One-shot Distributed Clustering
报告人:王昱栋 (University of Delaware)
时间:2026-03-12 14:00-15:00
地点:四元厅
Abstract: Probabilistic clustering based on mixture models is widely used in biomedical studies. With the increasing availability of multi-site data, joint analyses across multiple sites offer opportunities to improve the efficiency and generalizability of clustering methods. However, data-sharing restrictions and between-site heterogeneity present significant challenges for multi-site probabilistic clustering. To address between-site heterogeneity, we propose a heterogeneous mixture model in which different sites share the same mixture components but have site-specific mixing proportions. This structure accounts for site-level heterogeneities while leveraging shared information across sites. Due to data-sharing restrictions, distributed inference of this heterogeneous mixture model is challenging. One potential approach is the use of distributed Expectation-Maximization (EM) algorithms for federated maximum likelihood estimation (MLE). Nevertheless, the existing distributed EM algorithm requires cross-site communication in every iteration, leading to considerable communication overhead in terms of personnel and time. In this talk, we will introduce two novel one-shot distributed learning algorithms, the one-shot distributed EM algorithm and the one-shot distributed majorization-minimization (MM) algorithm, for communication-efficient inference of the heterogeneous mixture model. We provide theoretical guarantee that our approaches achieve the full-sample efficiency via only one single round of cross-site communication. The effectiveness of the approaches are demonstrated through an application to multi-site electronic health records (EHR) data, illustrating how they enable efficient probabilistic clustering and facilitate targeted interventions.

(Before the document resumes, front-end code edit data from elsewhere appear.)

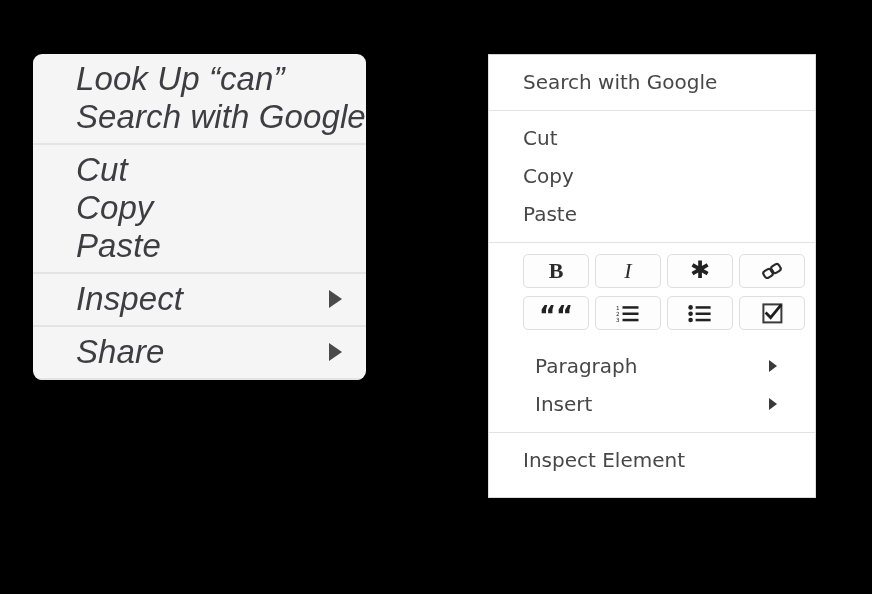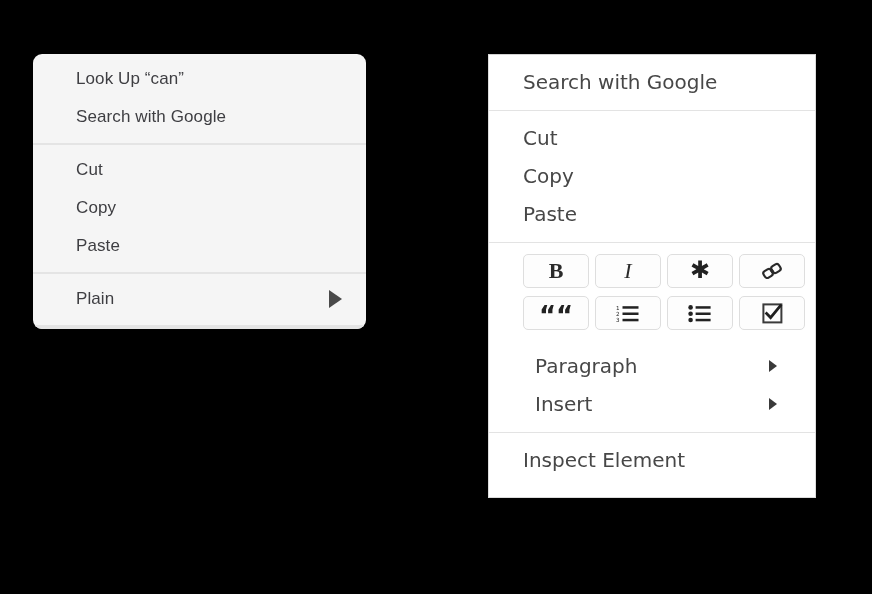--- a/index.html
+++ b/index.html
@@ -48,7 +48,8 @@
     white-space: nowrap;
   }
   #macos-menu .mac-item .label {
-    font-size: 17px;
+    font-size: 33px;
+    font-style: italic;
   }
   #macos-menu .submenu-arrow {
     width: 0;

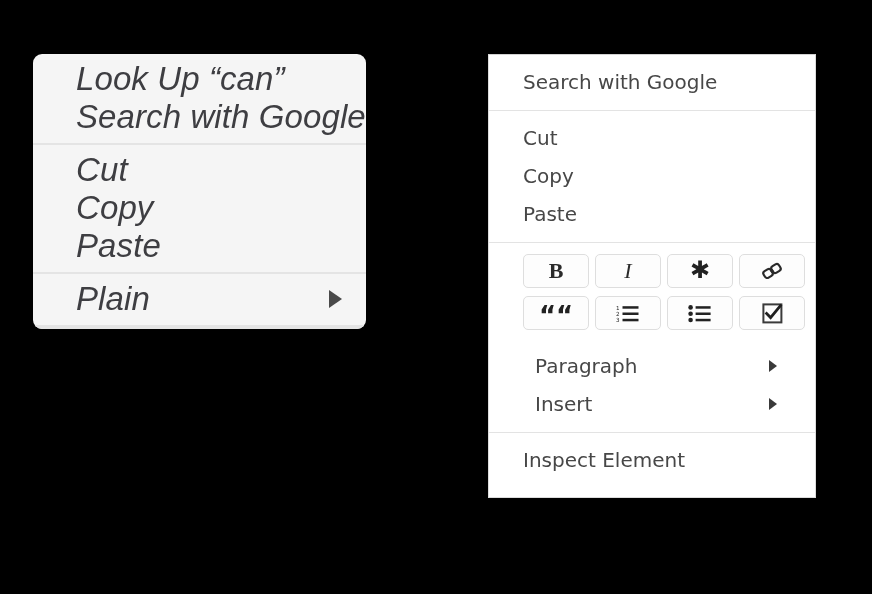--- a/index.html
+++ b/index.html
@@ -187,7 +187,7 @@
 
   <div class="mac-group">
     <div class="mac-item">
-      <span class="label">Plain</span>
+      <span class="label">Inspect</span>
       <span class="submenu-arrow"></span>
     </div>
   </div>

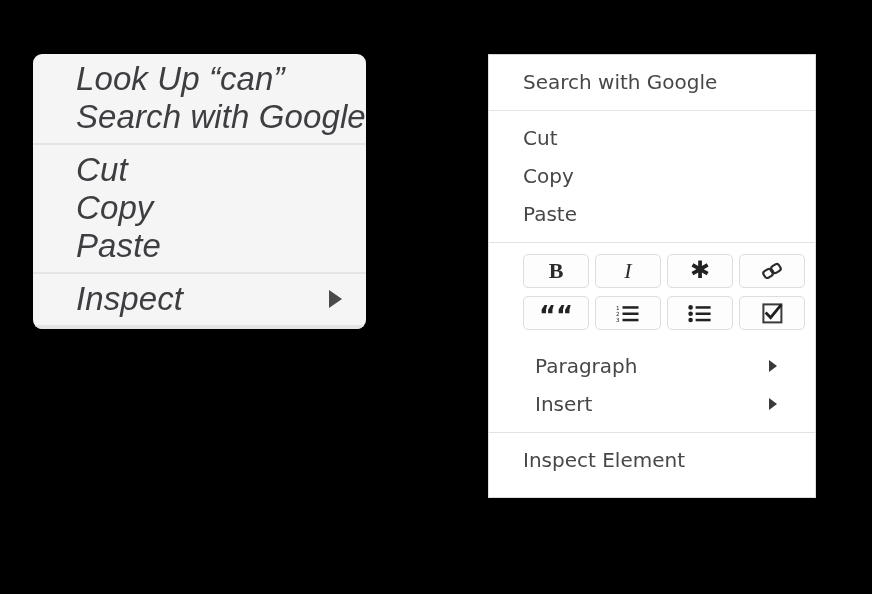--- a/index.html
+++ b/index.html
@@ -194,6 +194,12 @@
 
   <div class="mac-sep"></div>
 
+  <div class="mac-group">
+    <div class="mac-item">
+      <span class="label">Share</span>
+      <span class="submenu-arrow"></span>
+    </div>
+  </div>
 
   <div class="mac-sep"></div>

Bio: Yudong Wang received his PhD in 2023 from the National University of Singapore under the supervision of Professor Zhisheng Ye. He was a postdoctoral research fellow in the Department of Biostatistics, Epidemiology, and Informatics at the University of Pennsylvania from 2023 to 2025, where he worked with Professor Yong Chen. He will join the University of Delaware as a postdoctoral researcher in 2026. His research interests include distributed statistical inference, transfer learning, and semiparametric methods.